当天晚上,他见到了那个依然美丽动人的女子,她随军出行,明明是个千金大小姐却对军旅的寒苦毫无怨言,她所能做的,只有在夫君疲惫不堪的时候给他一个可以依靠的肩膀,或者在他烦闷的时候还能给他讲讲笑话哄他开心。
或者让他知道有一个等他得胜归来的女子……
年轻男子嘴角动了动,心中似有千言万语,但最终都汇聚成了一句话:“好久不见……”她笑了,笑容还是那么的美丽不可方物,她说:“好久不见,你长大了。”长大了吗?他笑了笑:“是啊。”
沉默良久,已经贵为世子妃的王诗雨道:“你不该来的。”谢聪聪到底还是那个聪明机智谢聪聪,只一想便听明白了她的话语,耸了耸肩膀,他道:“我看那家伙挺顺眼的,想帮帮他,再说了,既然我来了,那再输就没天理了……”明明是很严肃的话题她却还是被他不着调的语气给逗乐了,仿佛又回到了许多年前,他们在那小阁楼的时候,只是……她到底是不知道他的心意啊。
不知道……也好。
“对了,介绍个家伙给你认识。”“谁?”燕子感觉那只手又烦人的朝自己捏了过来:你才家伙呢,臭聪聪!坏家伙!
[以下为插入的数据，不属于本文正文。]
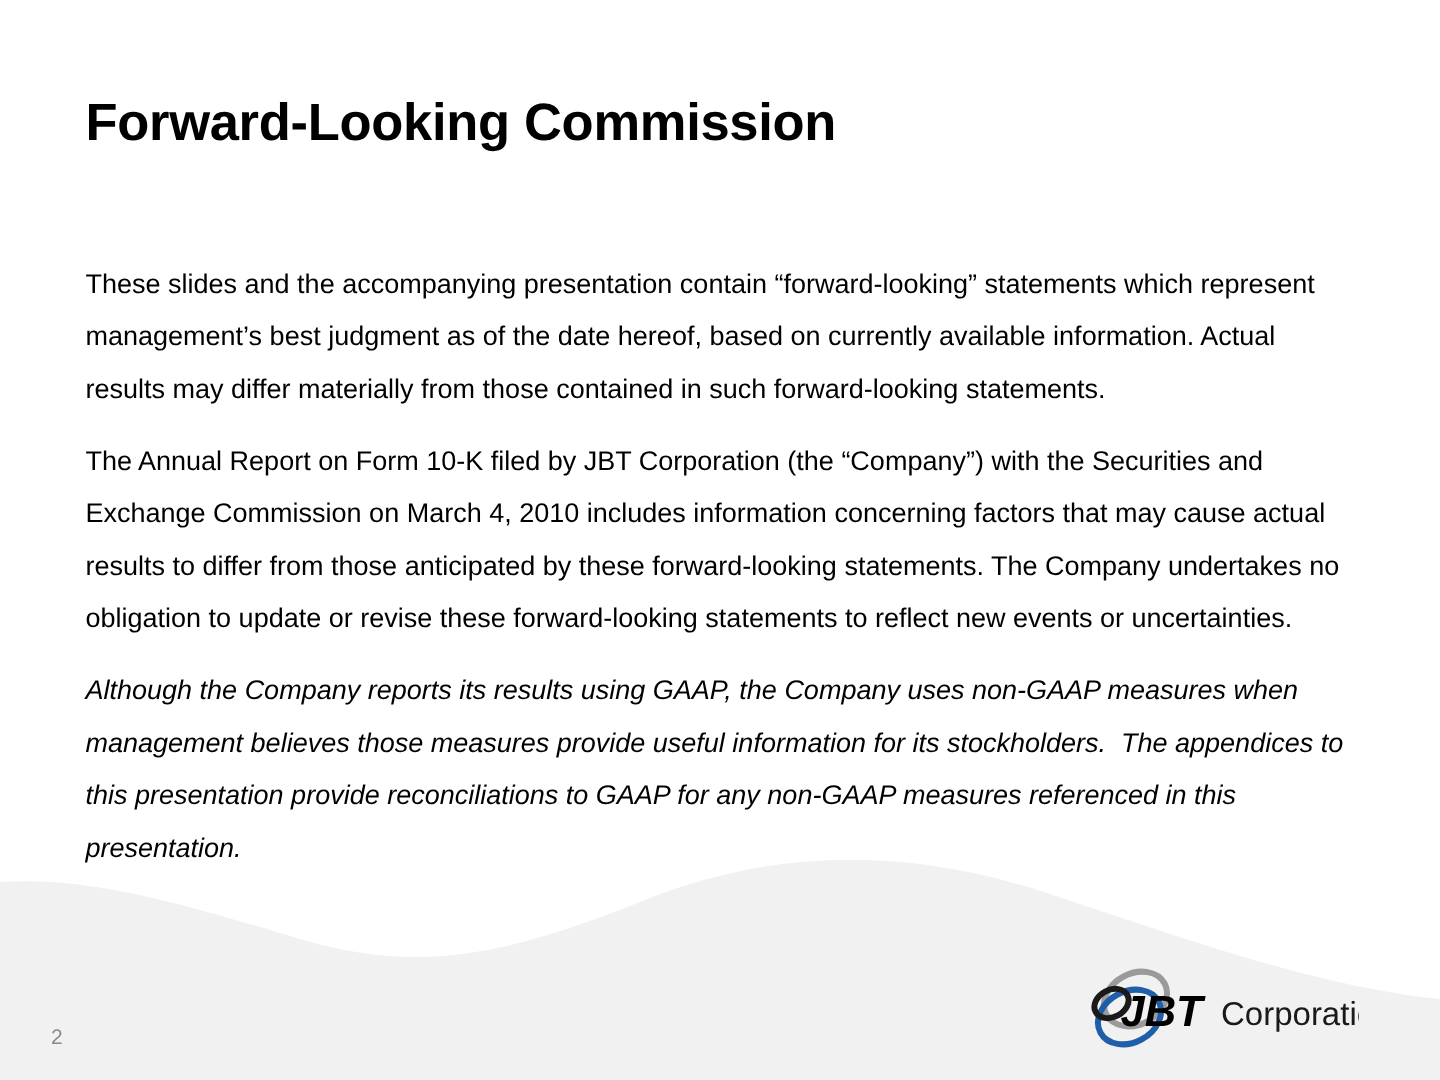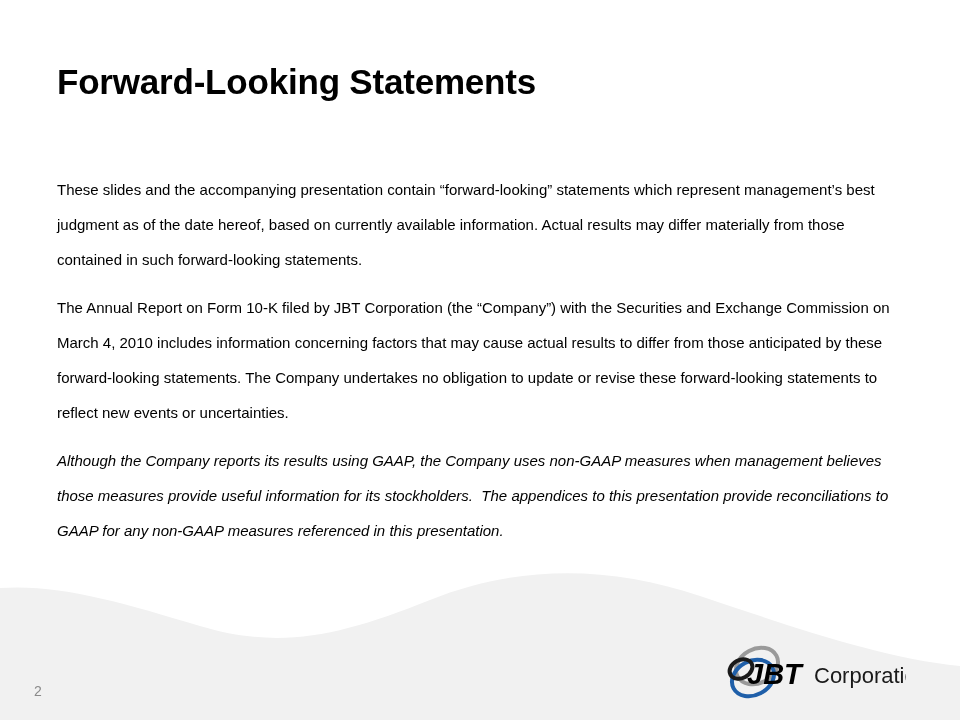--- a/index.html
+++ b/index.html
@@ -94,7 +94,7 @@
     <path d="M0,48 C60,44 120,62 200,86 C280,110 340,96 430,60 C520,24 610,26 700,56 C790,86 880,118 960,126 L960,180 L0,180 Z" fill="#f1f1f1"></path>
   </svg>
 
-  <div id="slide-title">Forward-Looking Statements</div>
+  <div id="slide-title">Forward-Looking Commission</div>
 
   <div id="body-text">
     <p class="body-paragraph">These slides and the accompanying presentation contain “forward-looking” statements which represent management’s best judgment as of the date hereof, based on currently available information. Actual results may differ materially from those contained in such forward-looking statements.</p>

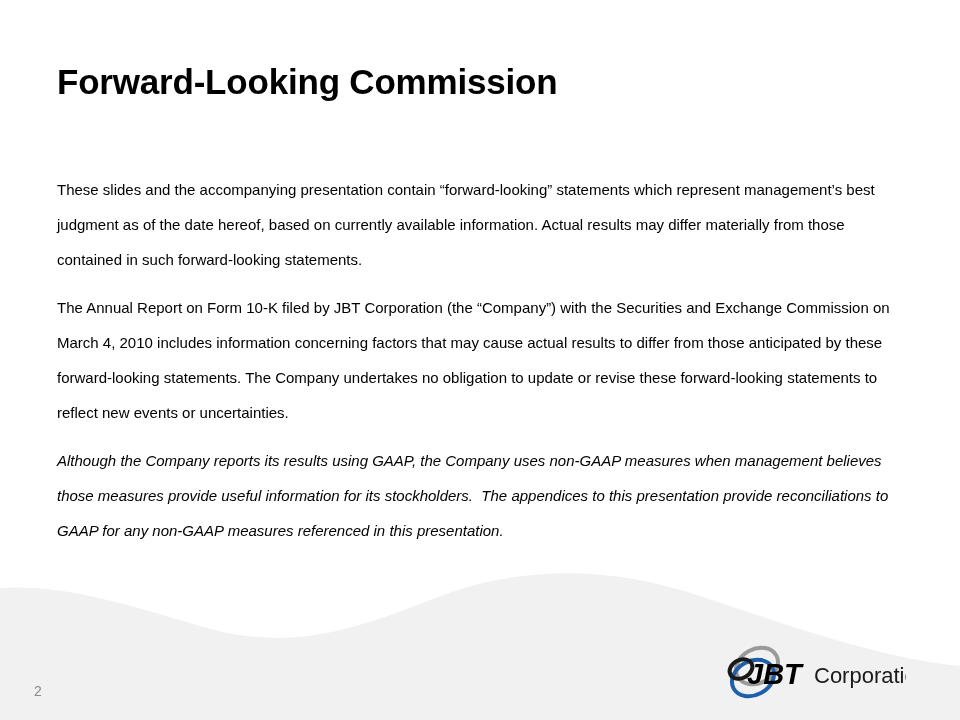--- a/index.html
+++ b/index.html
@@ -52,7 +52,7 @@
     width: 845px;
   }
   .body-paragraph {
-    font-size: 15px;
+    font-size: 18px;
     line-height: 35px;
     color: #000000;
     margin: 0 0 13px 0;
“当当当当,我家小燕子!”他炫耀似的把她从怀里抓了出来,王诗雨愣了一下,接着不可思议的整大了眼睛:“它是……当年那只……”燕子气哼哼瞪了她一眼,接着便飞到了男子肩上,缩成了一团。谢聪聪道:“这些年她一直跟着我,赶也赶不走,哦对了,以后别叫她小燕子了,她叫南归。”
女子眯眼笑道:“每年都要从南方归来的意思吗?”谢聪聪挠了挠头,干笑道:“是吧,哈哈。”燕子头一扭:才不是,鬼才想回来呢。